政府は名護市辺野古への移設を進めるが、基地の運用停止は実現せず危険性の除去には至っていない。

1996年4月12日、日米両政府は普天間基地の全面返還に合意した。

当初は5年から7年をめどに返還するとしていたが25年たった今も実現しておらず、2004年には沖縄国際大学にヘリが墜落。2017年には隣接する普天間第二小学校にヘリの窓が落下する事故も起きた。

返還には機能を県内に移すことが条件とされたことから、政府は「辺野古への移設が唯一の解決策」として、名護市辺野古にあるキャンプシュワブ沿岸部の埋め立て工事を進めている。

一方、県内移設に対する県民の反発は強く、2019年に行われた辺野古埋め立ての賛否を問う県民投票では、投票総数の7割以上が反対という結果になった。

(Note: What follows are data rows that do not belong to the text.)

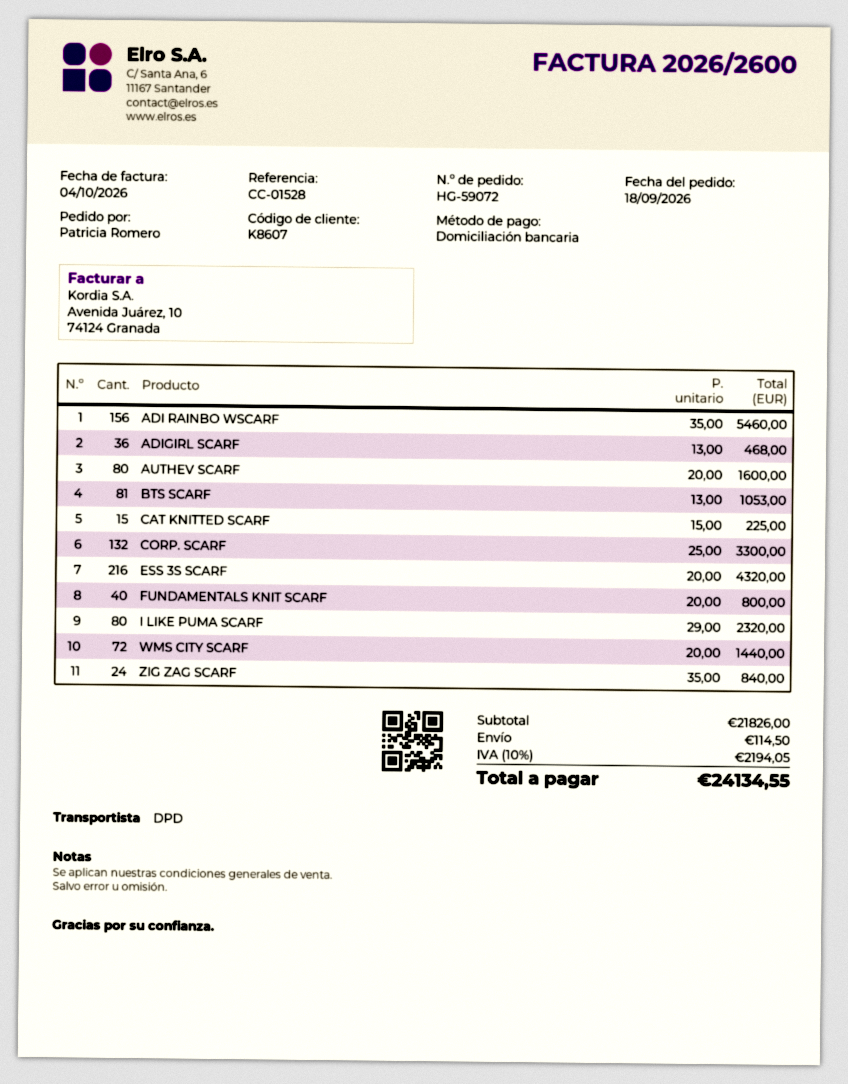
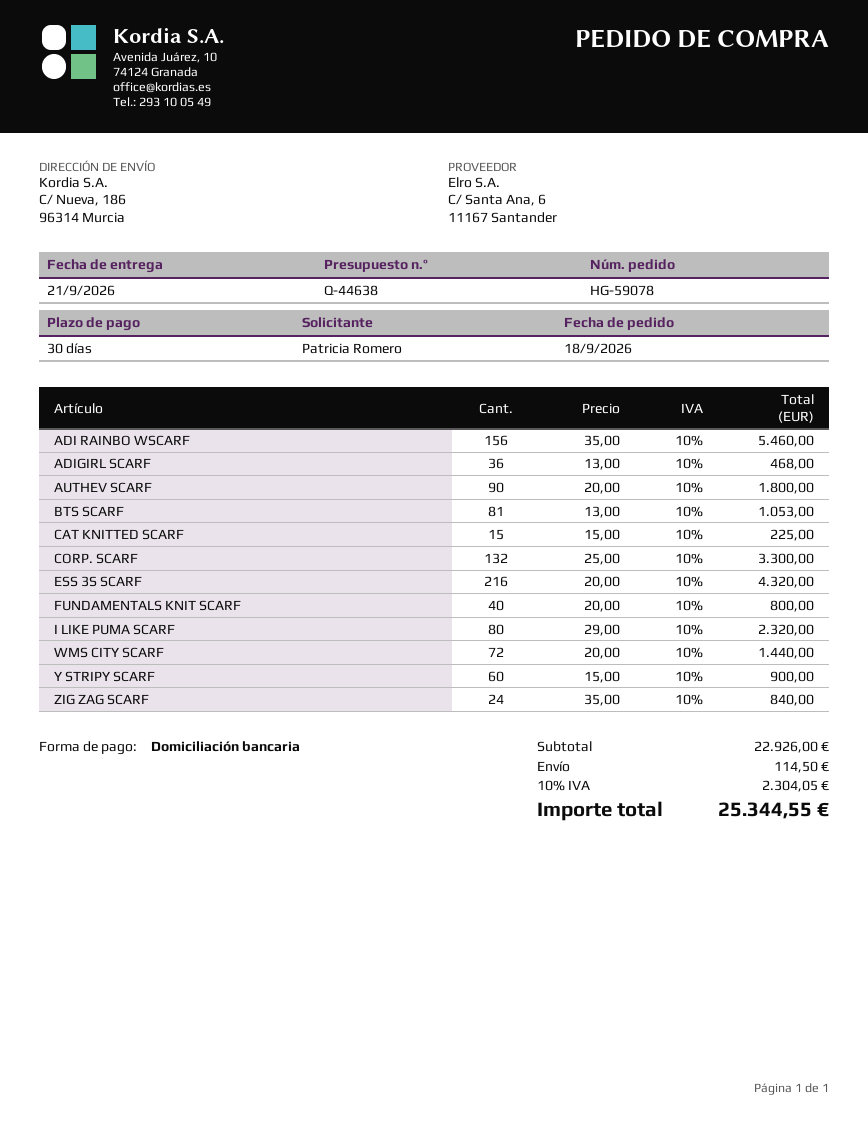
order number: HG-59072 -> HG-59078
AUTHEV SCARF: 80 x 20.00 = 1600.00 -> 90 x 20.00 = 1800.00
Y STRIPY SCARF: none -> 60 x 15.00 = 900.00
subtotal: 21826.00 -> 22926.00
tax: 10% = 2194.05 -> 10% = 2304.05
total: 24134.55 -> 25344.55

さらに埋め立て区域で軟弱な地盤が見つかったことから、仮に工事が順調に進んだとしても返還は2030年代にずれ込む見通しで、危険性の除去が実現しない状況が続く。

▽玉城知事(9日の会見)「辺野古移設では普天間基地の一日も早い危険性の除去には繋がらない。25年間返還が実現していない最も大きな理由は、県民の頭越しに日米で合意された計画に固執していることにあるのではないか」

政府は軟弱地盤を改良するため設計変更を県に申請しているが、県内移設反対を公約にする玉城知事はこれを認めない構えだ。